Pressure conditions, when the second pressure was ^{100kg / cm 2, 130kg / cm} 2, 160kg / cm 2, was assumed to change the first pressure to 100~400kg / cm ^2. The temperature when applying the first pressure was 75 ° C., and the temperature when applying the second pressure was 85 ° C. Under these conditions, the shrinkage ratio of the fired ceramic substrate was measured.

FIG. 2 shows the relationship between the first pressure and the second pressure obtained in the experiment and the shrinkage ratio of the ceramic substrate after firing. The horizontal axis represents the first pressure in step (d), and the vertical axis represents the contraction rate. When the first pressure is 100 kg / cm ² and the second pressure is 100 kg / cm ² , the shrinkage rate is −0.14%. That is, it indicates that the fired ceramic substrate is contracted. Next, when the first pressure is 400 kg / cm ² , in the case of / cm ² , the shrinkage rate is 0.02%, and the fired ceramic substrate is expanded. Therefore, there is a first pressure at which the fired ceramic substrate can be made completely non-shrinkable (shrinkage rate 0%). From the results obtained in this experiment, when the second pressure is 100 kg / cm ² , the first pressure is about 370 kg / cm ² . Similarly, when the second pressure is set to 130 and 160 kg / cm ² , the first pressures that can make the fired ceramic substrate completely non-shrinkable (shrinkage rate 0%) are 315 and 270 kg / cm, respectively. ² or so.

  From the above results, before placing the constraining sheet 8 on the front and back surfaces of the first laminate 11, the first pressure is applied to the first laminate 11 in the step (d), and this first pressure is applied to the step. The ceramic substrate after firing can be made completely non-shrinkable (shrinkage rate 0%) by adjusting to a value at which the shrinkage rate becomes 0% according to the second pressure applied in (d). The value of the first pressure at which the shrinkage rate becomes 0% according to the second pressure may be measured in advance.

  Thus, it is possible to produce a ceramic multilayer substrate with a shrinkage rate smaller than the conventional shrinkage rate, and by appropriately adjusting the value of the first pressure, the shrinkage rate of the ceramic substrate after firing is − It can be adjusted within a range of about 0.15 to 0.1.

80 sheets of 18-layer ceramic multilayer substrates for mounting fine pitch IC chips were manufactured using the present invention. At this time, the first pressure was 370 kg / cm ² and the second pressure was 100 kg / cm ² . At this time, the temperature and pressure were applied under the same conditions as those shown in FIG. The shrinkage ratio after firing of the produced 18-layer ceramic multilayer substrate was in the range of -0.01% to + 0.02%. There was no dimensional deviation of the IC chip to be mounted in the subsequent process, and very good component mounting could be performed.
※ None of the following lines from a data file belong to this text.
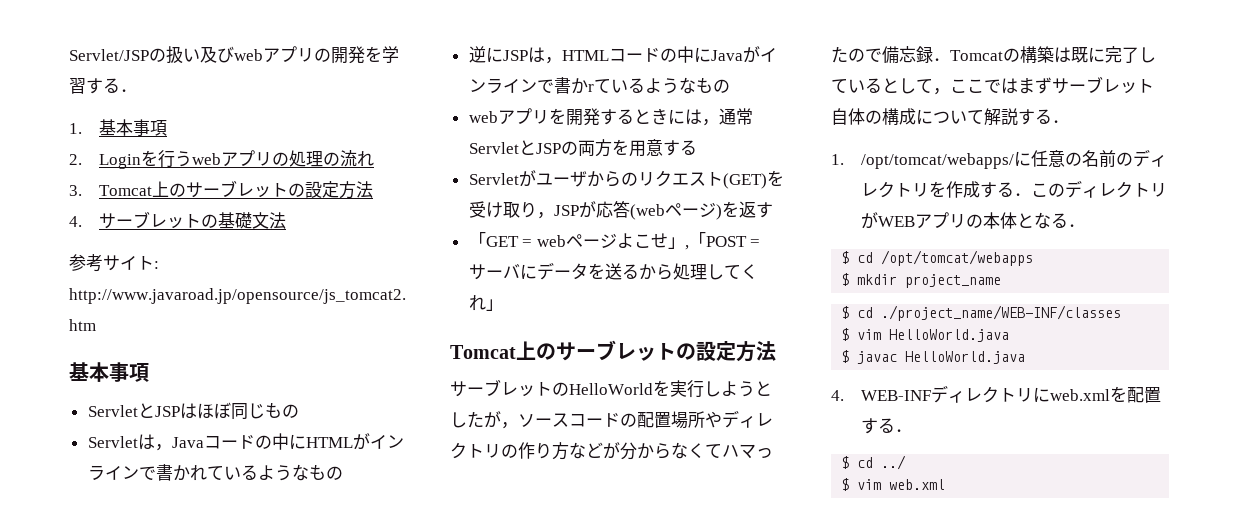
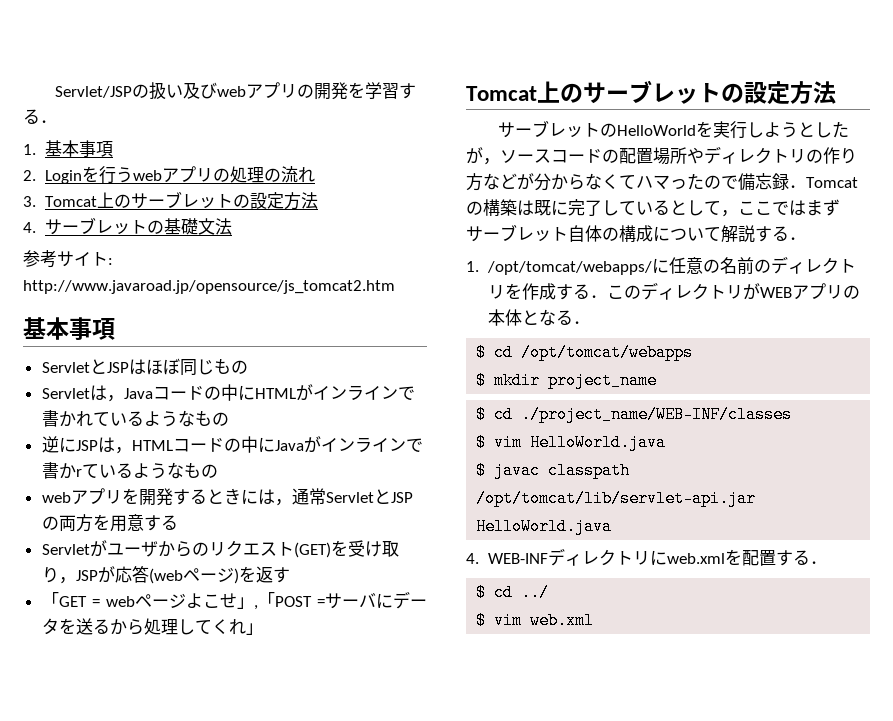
(898, 357) none -> [548,462,631,479] [476,490,757,507] classpath /opt/tomcat/lib/servlet-api.jar

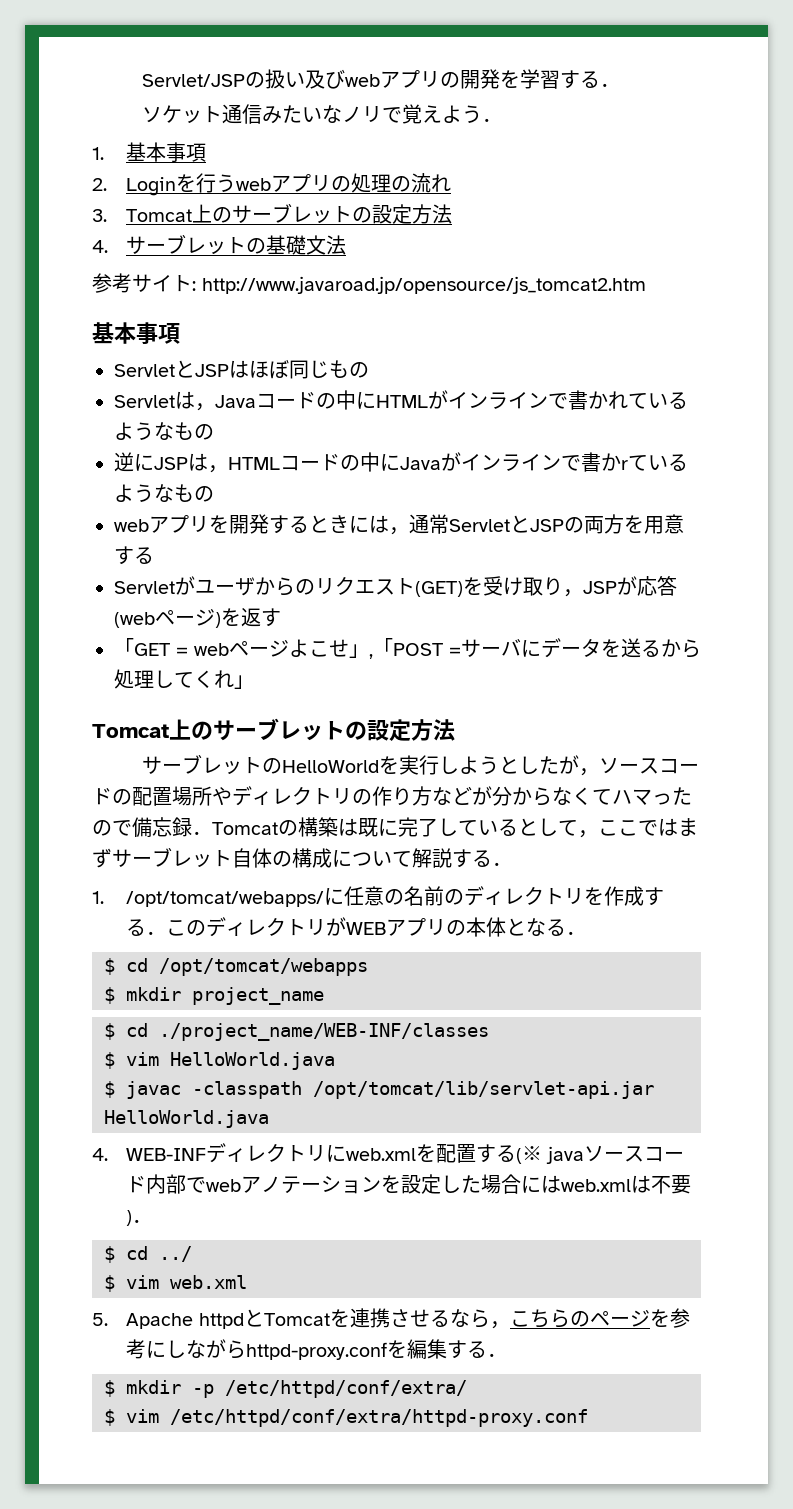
(57, 121) none -> [142,104,503,124] // ソケット通信みたいなノリで覚えよう．
[548,462,631,479] classpath -> [192,1081,302,1099] -classpath
(810, 557) none -> [516,1146,685,1164] [126,1174,692,1194] [126,1210,133,1226] (※ javaソースコード内部でwebアノテーションを設定した場合にはweb.xmlは不要)
(595, 620) none -> [92,1308,691,1329] [126,1339,508,1360] [104,1380,467,1398] [104,1409,588,1427] // 5. Apache httpdとTomcatを連携させるなら，こちらのページを参考にしながらhttpd-proxy.confを編集する． // $ mkdir -p /etc/httpd/conf/extra/ // $ vim /etc/httpd/conf/extra/httpd-proxy.conf

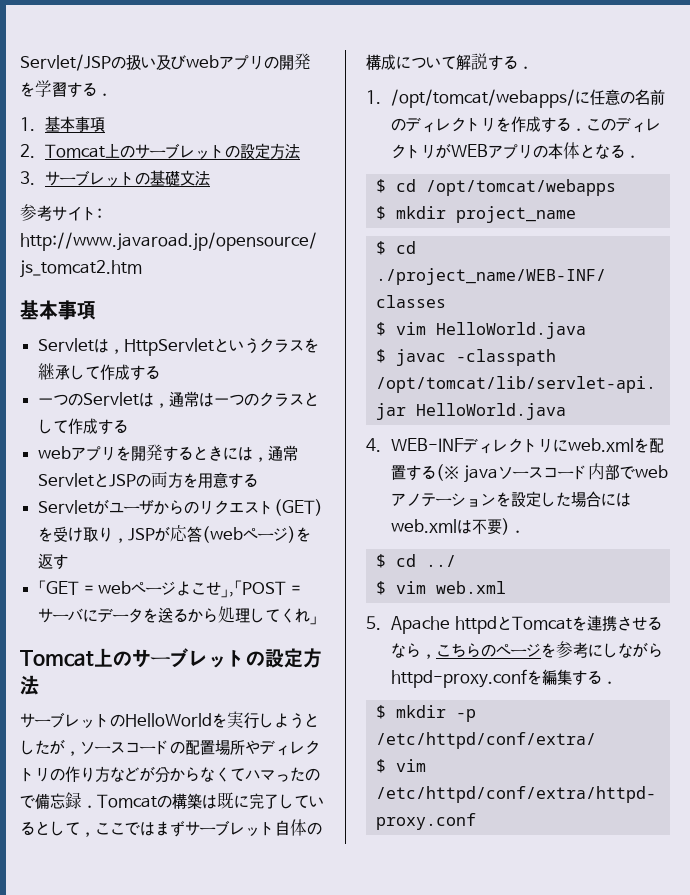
[142,104,503,124] [92,142,207,162] [92,173,452,196] [92,203,453,224] [92,240,108,253] ソケット通信みたいなノリで覚えよう． // 1.基本事項 // 2. Loginを行うwebアプリの処理の流れ // 3. Tomcat上のサーブレットの設定方法 // 4. -> [20,116,106,133] [20,143,301,160] [20,171,35,185] 1.基本事項 // 2. Tomcat上のサーブレットの設定方法 // 3.
[175,359,369,379] [114,390,688,411] [114,422,214,440] [114,452,688,473] [114,484,214,502] とJSPはほぼ同じもの // Servletは，Javaコードの中にHTMLがインラインで書かれているようなもの // 逆にJSPは，HTMLコードの中にJavaがインラインで書かrているようなもの -> [94,338,320,356] [38,363,161,381] [38,391,320,408] [38,418,129,435] は，HttpServletというクラスを継承して作成する // 一つのServletは，通常は一つのクラスとして作成する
  The method for producing a glass-ceramic multilayer substrate according to the present invention has the effect of producing a glass-ceramic multilayer substrate that does not substantially shrink by reducing the shrinkage rate of the glass-ceramic multilayer substrate by orders of magnitude, and that requires positional accuracy. Useful for ceramic multilayer substrates.

The figure of the manufacturing method of the glass ceramic multilayer substrate which implemented this invention The figure which shows the relationship of the shrinkage rate obtained from the relationship between the 1st pressure and the 2nd pressure in Embodiment 1 of this invention Diagram of conventional glass ceramic multilayer substrate manufacturing method

Explanation of symbols

DESCRIPTION OF SYMBOLS 1 Green sheet 2 Wiring conductor 3 Via conductor 4 Dedicated lamination jig for preparation of temporary laminated body 5 PET film 6 Temporary laminated body 7 Lamination jig only for hydrostatic pressure press
8 Constraint Sheet 9 Second Laminated Body with Constraint Sheet for Firing 10 Substrate after Constraint Sheet is Removed After Firing 11 First Laminated Body 12 Constraint Sheet 13 Constraint Sheet 14 Outermost Layer Conductor Wiring

Claims (8)

In a method for producing a ceramic multilayer substrate in which a plurality of green sheets are laminated to produce a ceramic multilayer substrate,
A first laminate production step of producing a temporary laminate by applying a first pressure by laminating the plurality of green sheets;
A pressure release step of releasing the temporary laminate from the first pressure after the first laminate production step;
After the said pressure release process, the manufacturing method of the ceramic multilayer substrate which consists of the 2nd laminated body preparation process which applies the 2nd pressure smaller than the said 1st pressure to the said temporary laminated body. The method for manufacturing a ceramic multilayer substrate according to claim 1, wherein the green sheet is a glass ceramic green sheet. 2. The method for manufacturing a ceramic multilayer substrate according to claim 1, wherein, in the first laminate manufacturing step, the time for applying the first pressure is about 20 minutes. 2. The method for manufacturing a ceramic multilayer substrate according to claim 1, wherein in the first laminate manufacturing step, a temperature when the first pressure is applied is about 75 degrees. The method for producing a ceramic multilayer substrate according to claim 1, wherein in the first laminate manufacturing step, the first pressure is applied using an isostatic press. 2. The method for manufacturing a ceramic multilayer substrate according to claim 1, wherein, in the second laminate manufacturing step, the temperature when the second pressure is applied is about 85 degrees. 2. The method for manufacturing a ceramic multilayer substrate according to claim 1, wherein, in the second laminate manufacturing step, the time for applying the second pressure is about 2 minutes. In the second laminate manufacturing step, the second pressure is applied after laminating a constraining sheet for suppressing thermal shrinkage during firing of the temporary laminate on both surfaces of the temporary laminate. The manufacturing method of the ceramic multilayer substrate of description.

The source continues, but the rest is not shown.